[Before-and-after change data]
※
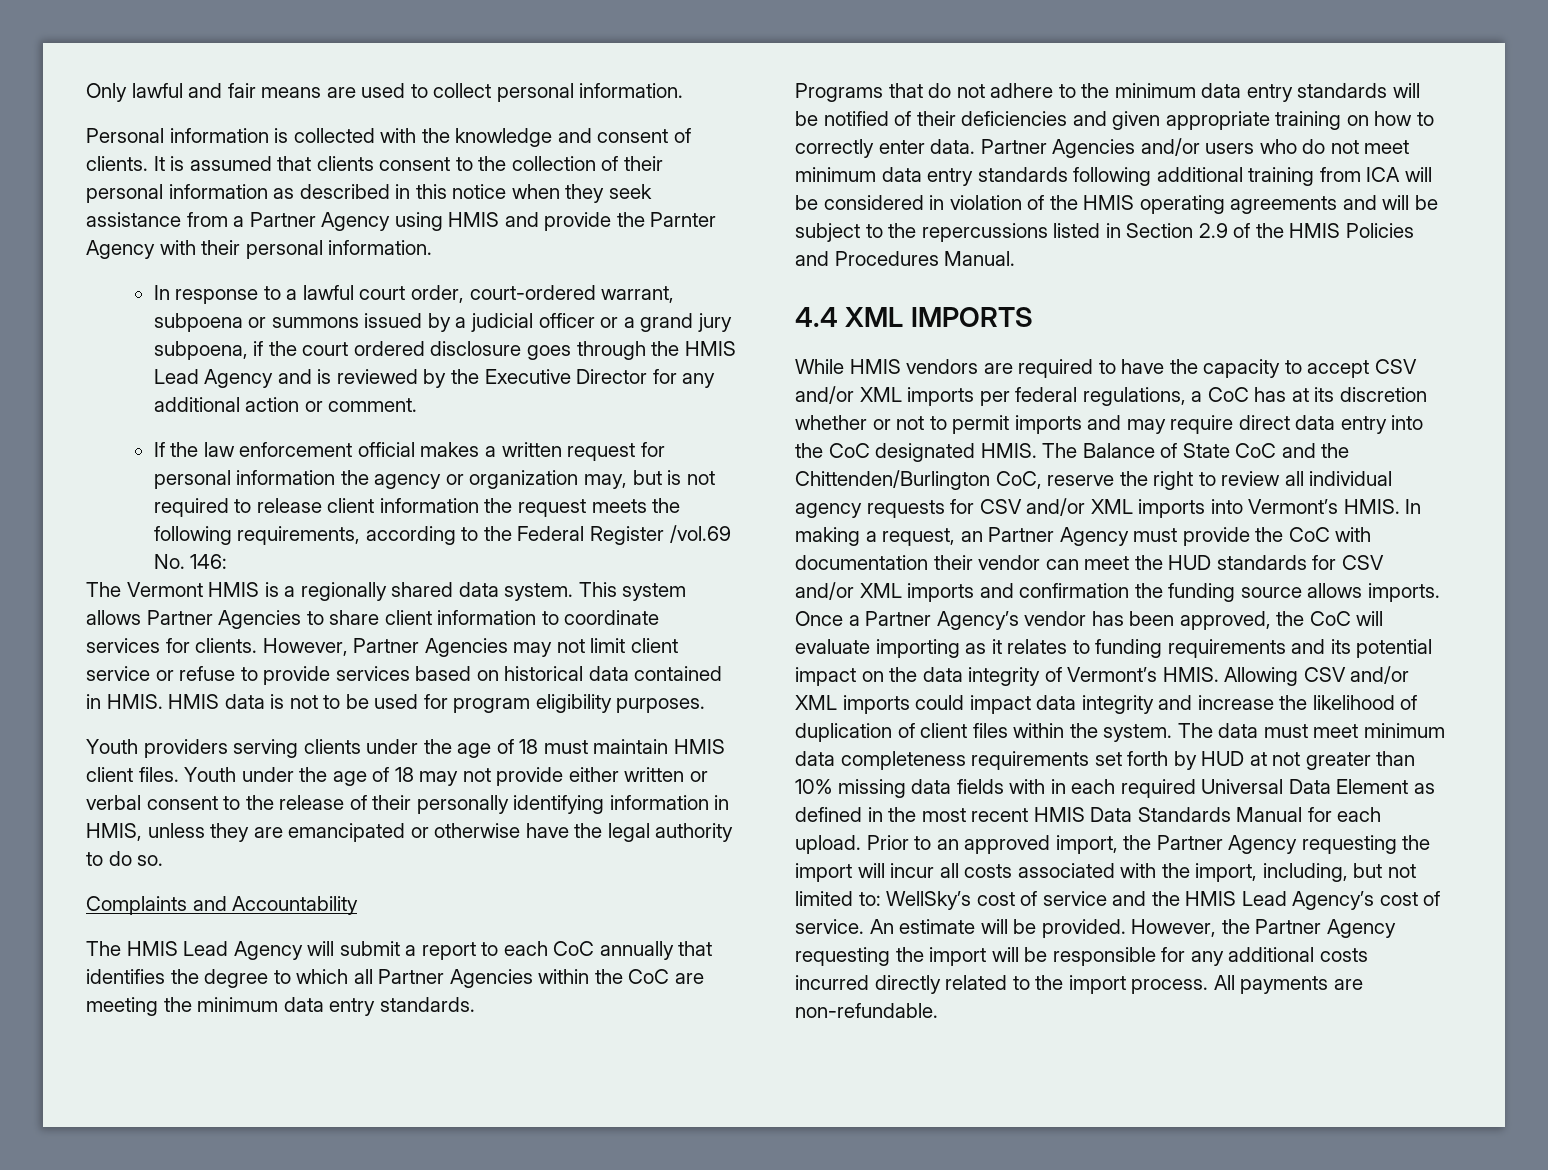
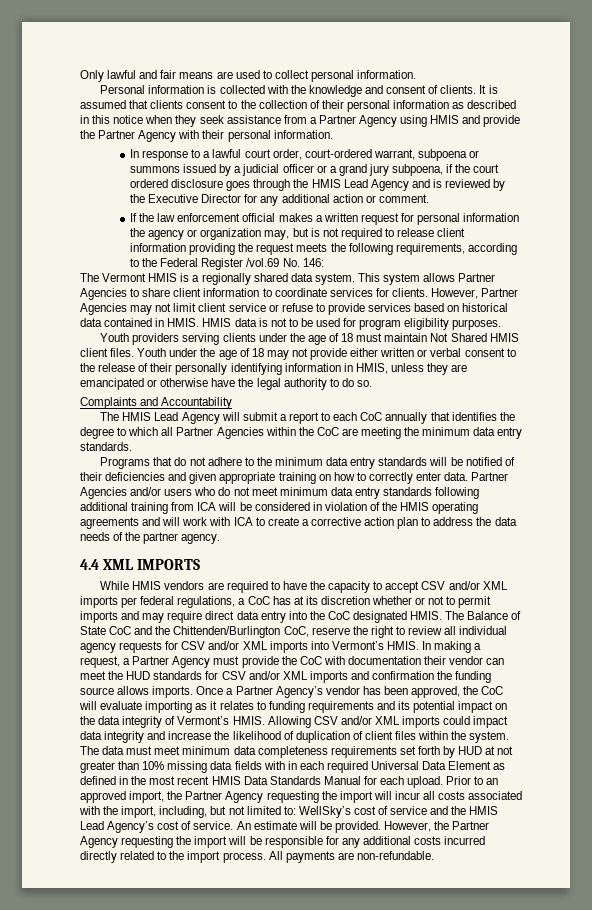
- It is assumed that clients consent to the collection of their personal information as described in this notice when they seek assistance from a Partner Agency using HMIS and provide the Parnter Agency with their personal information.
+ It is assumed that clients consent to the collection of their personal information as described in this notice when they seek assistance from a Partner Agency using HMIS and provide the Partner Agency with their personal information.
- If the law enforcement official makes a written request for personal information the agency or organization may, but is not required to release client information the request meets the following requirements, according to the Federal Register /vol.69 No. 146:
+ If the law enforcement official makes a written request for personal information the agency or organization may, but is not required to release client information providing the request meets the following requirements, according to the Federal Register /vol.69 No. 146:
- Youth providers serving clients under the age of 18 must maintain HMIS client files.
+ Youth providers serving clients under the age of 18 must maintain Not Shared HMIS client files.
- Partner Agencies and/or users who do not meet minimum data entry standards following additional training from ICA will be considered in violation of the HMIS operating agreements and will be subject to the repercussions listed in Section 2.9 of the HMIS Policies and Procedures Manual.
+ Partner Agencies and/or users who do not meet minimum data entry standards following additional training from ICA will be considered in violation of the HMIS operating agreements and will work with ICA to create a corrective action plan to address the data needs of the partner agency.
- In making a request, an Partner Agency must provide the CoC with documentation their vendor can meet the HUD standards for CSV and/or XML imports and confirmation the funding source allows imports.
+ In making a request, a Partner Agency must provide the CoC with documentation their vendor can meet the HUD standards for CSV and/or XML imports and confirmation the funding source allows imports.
※
**To do**: What you give back should be only the lines of the records above, starting at the line with "- If the law" and ending at the line with "client information providing", restated word for word.

**Your response**:
- If the law enforcement official makes a written request for personal information the agency or organization may, but is not required to release client information the request meets the following requirements, according to the Federal Register /vol.69 No. 146:
+ If the law enforcement official makes a written request for personal information the agency or organization may, but is not required to release client information providing the request meets the following requirements, according to the Federal Register /vol.69 No. 146:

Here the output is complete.